Déjà, certains aspects de cette réforme ont été adoptés par le Parlement israélien, la Knesset, aspects qui permettent de limiter la possibilité, pour la Cour suprême, d’invalider une décision du gouvernement.

En réponse à cette démarche politique, une grande partie de la société israélienne est descendue dans la rue pour dénoncer ce qui est qualifié de virage autoritaire. Des centaines de milliers de personnes manifestent, semaine après semaine, pour réclamer l’abandon de la réforme, jusqu’ici sans succès.

Ce conflit pourrait toutefois unir la population israélienne, comme cela s’est déjà produit à de multiples reprises, lorsque le risque est jugé « existentiel »; c’est du moins l’avis du journaliste français Vincent Hugeux, de passage sur les ondes desFaits d’abord, sur ICI Première.

L’État hébreu poursuit aussi ses démarches pour normaliser ses relations diplomatiques avec d’autres pays du Moyen-Orient, dont des nations historiquement alliées à la cause palestinienne. Ce processus, qui concerne présentement l’Arabie saoudite, sous l’égide des États-Unis, pourrait être suspendu en raison de la reprise des combats, estime le New York Times.
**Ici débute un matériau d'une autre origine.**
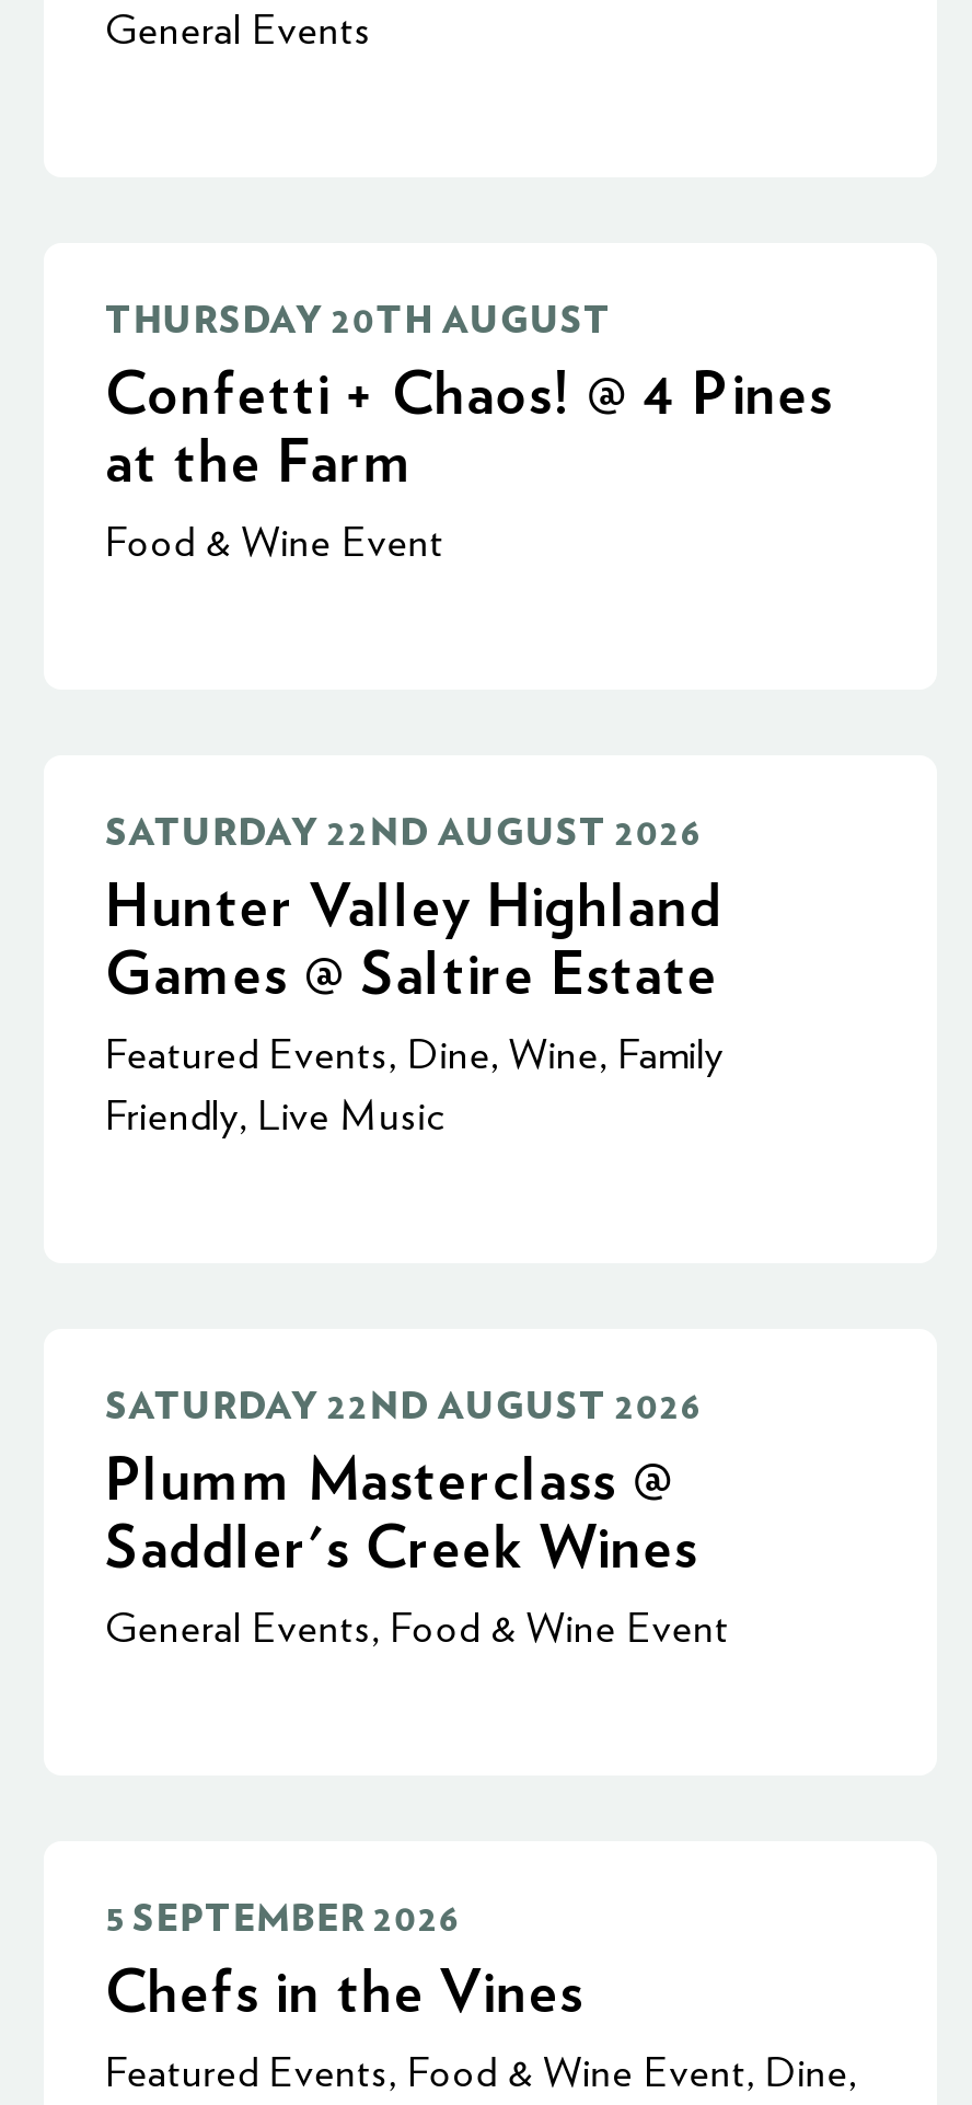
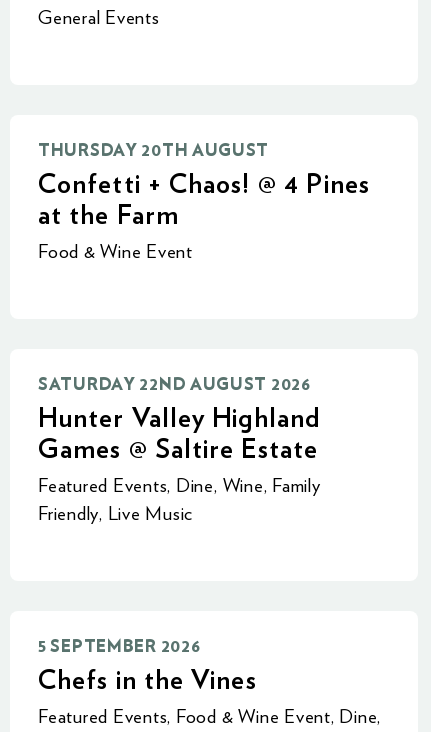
[105,1388,729,1651] SATURDAY 22ND AUGUST 2026 | Plumm Masterclass @ | Saddler's Creek Wines | General Events, Food & Wine Event -> none

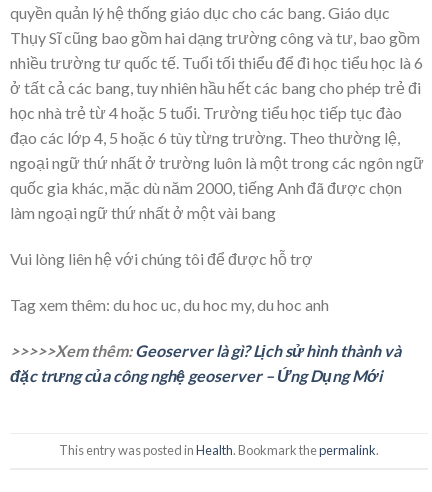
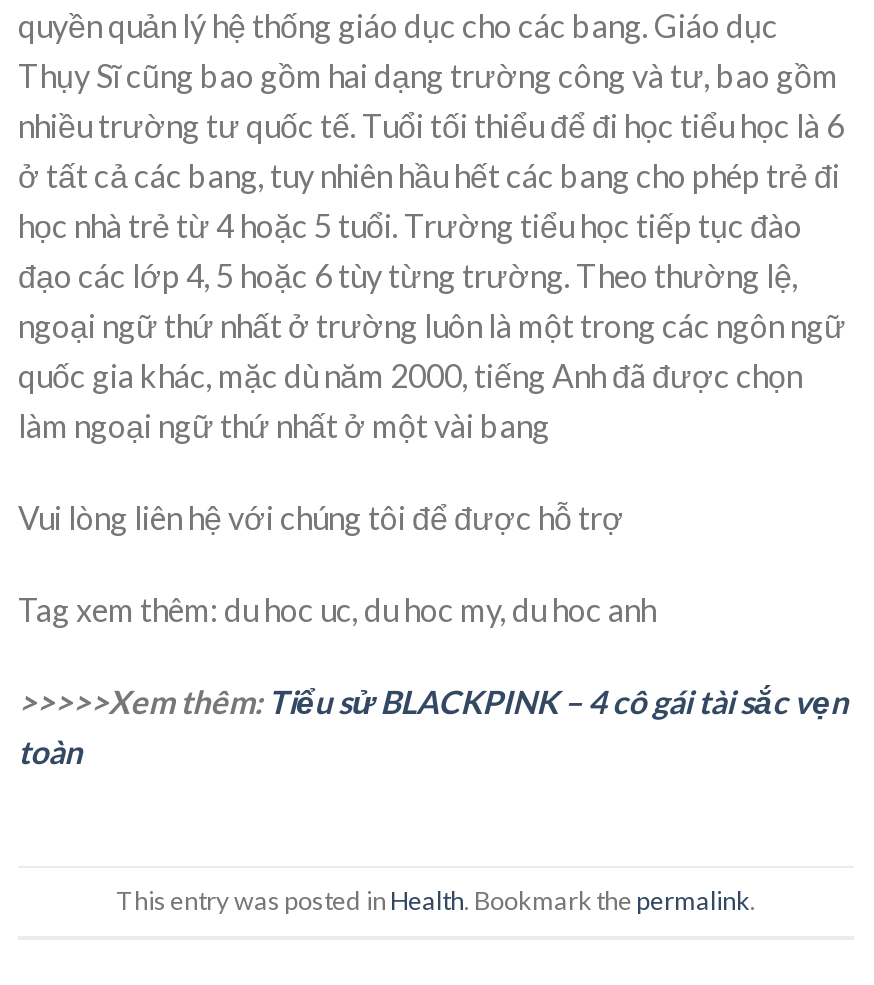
[10,341,401,385] >>>>>Xem thêm: Geoserver là gì? Lịch sử hình thành và | đặc trưng của công nghệ geoserver – Ứng Dụng Mới -> [18,681,848,769] >>>>>Xem thêm: Tiểu sử BLACKPINK – 4 cô gái tài sắc vẹn | toàn

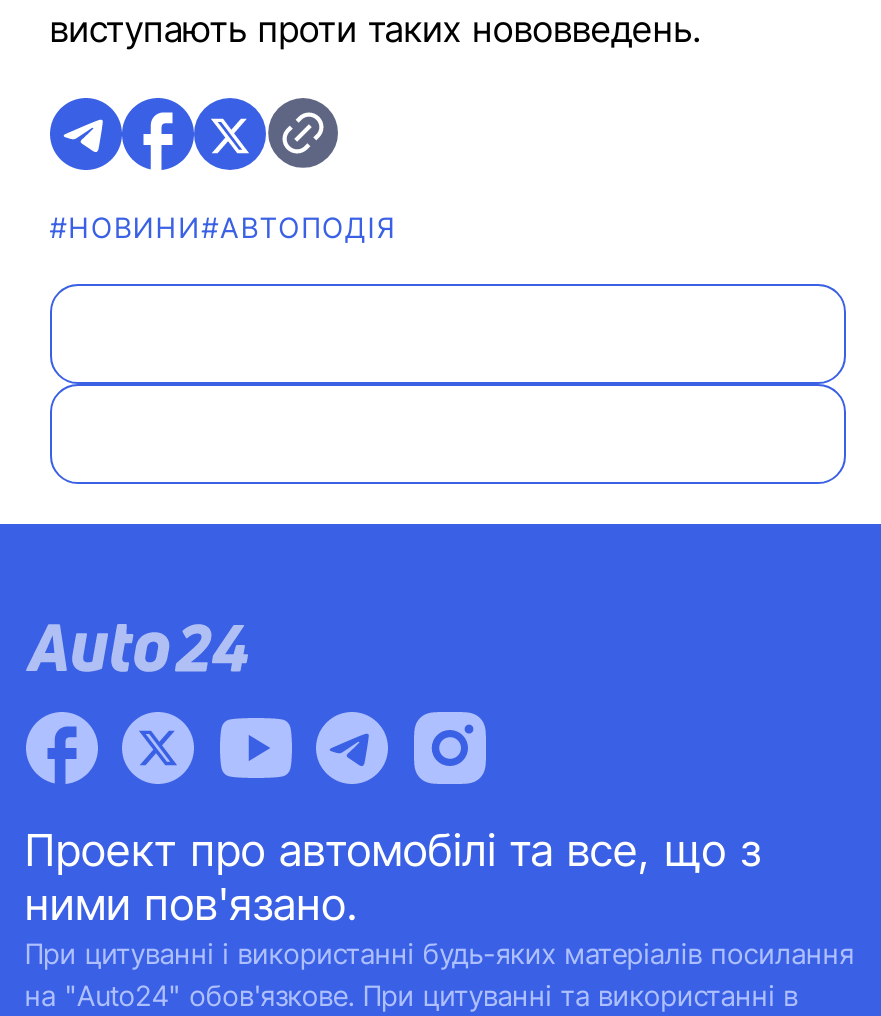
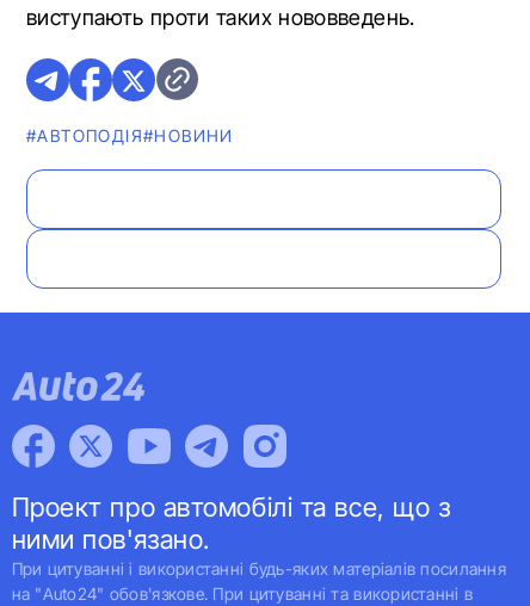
[50,210,398,244] #НОВИНИ#АВТОПОДІЯ -> [26,125,234,146] #АВТОПОДІЯ#НОВИНИ

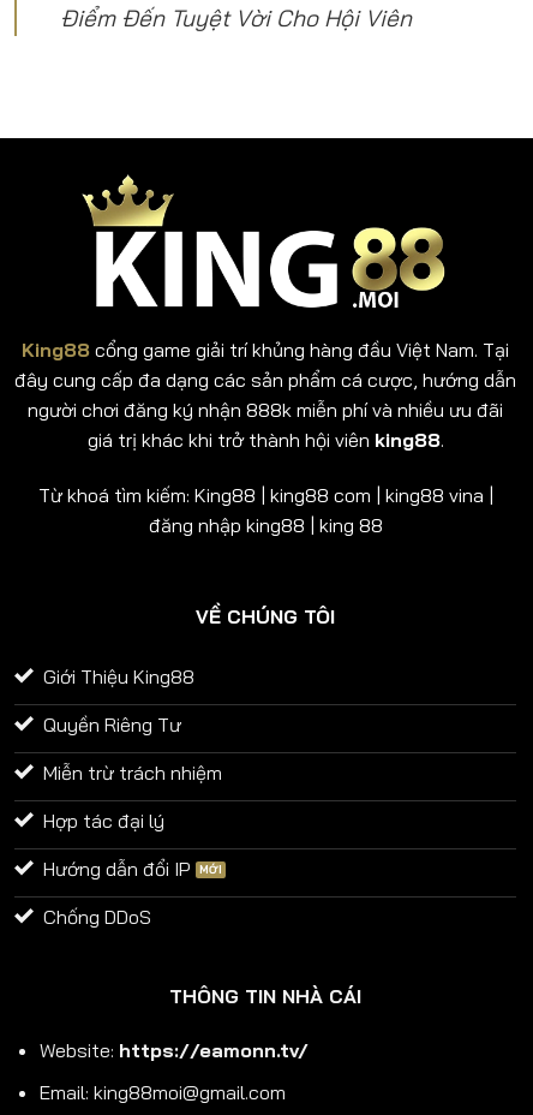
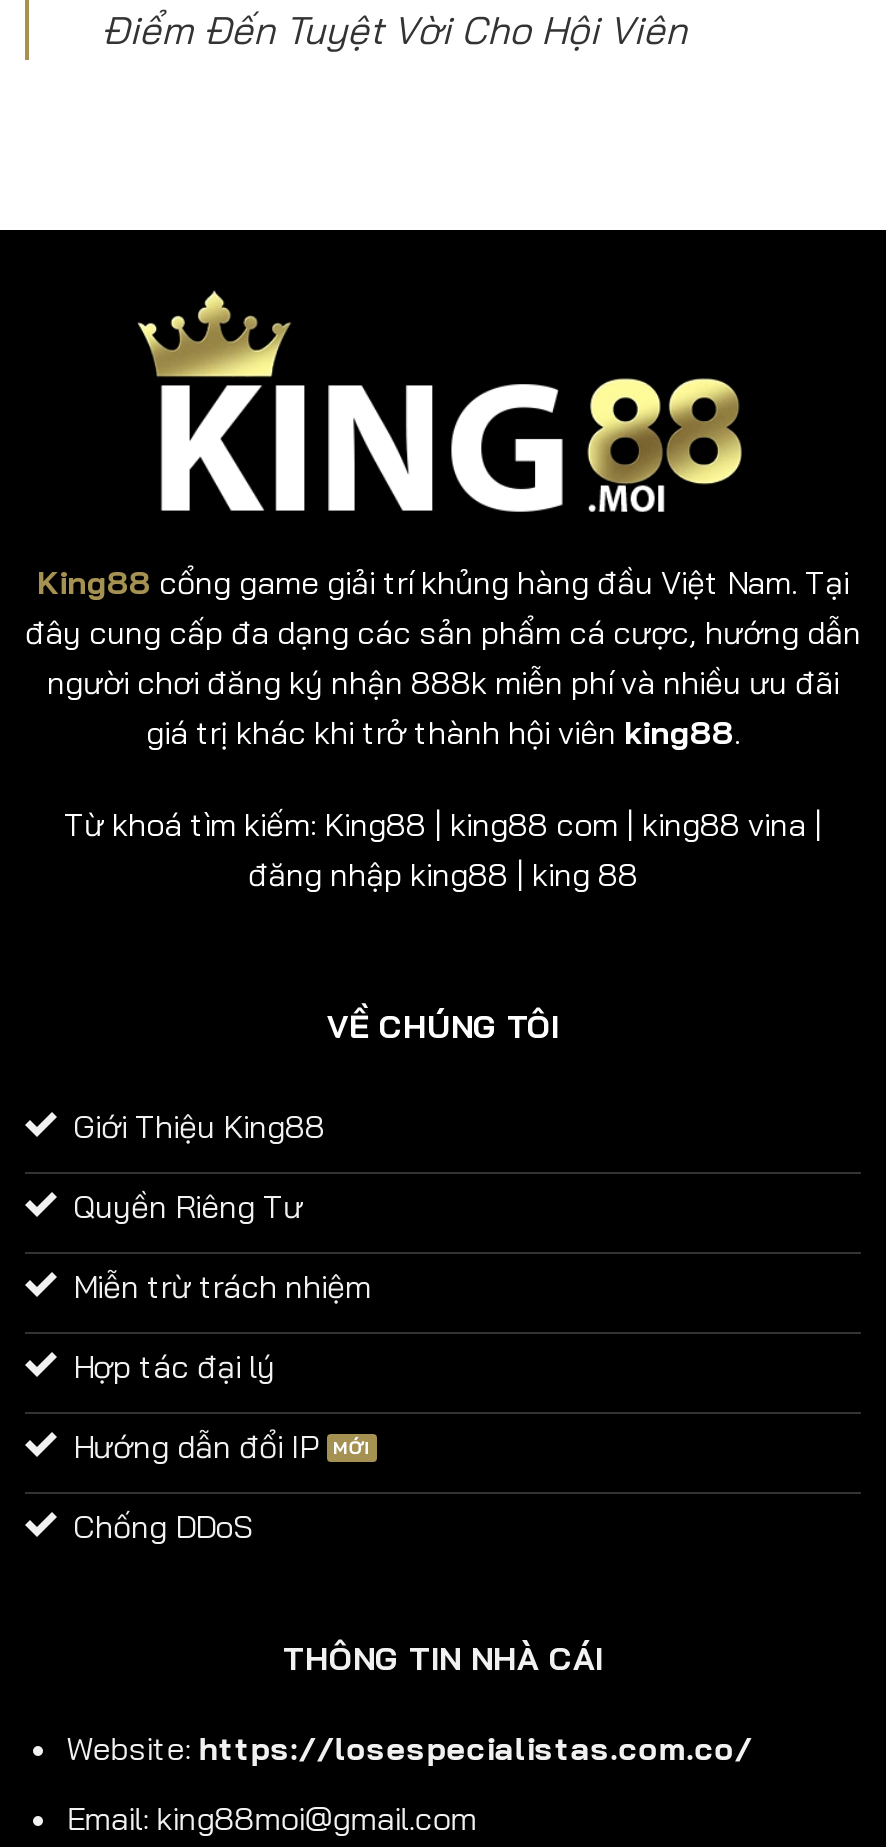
[39,1038,308,1062] Website: https://eamonn.tv/ -> [67,1729,753,1769] Website: https://losespecialistas.com.co/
Samedi, le premier ministre Nétanyahou a affirmé que cette guerre prendra du temps. Elle sera dure. Plus tard, il a ajouté que les forces armées israéliennes transformeront en ruines tous les endroits où le Hamas se cache et où il opère. Il n’a toutefois pas indiqué s’il entendait lancer une invasion terrestre de grande envergure à Gaza, une zone densément peuplée et largement urbanisée.

Aux Palestiniens qui vivent près des sites d’activité du Hamas, dans la bande de Gaza, M. Nétanyahou a suggéré de partir maintenant.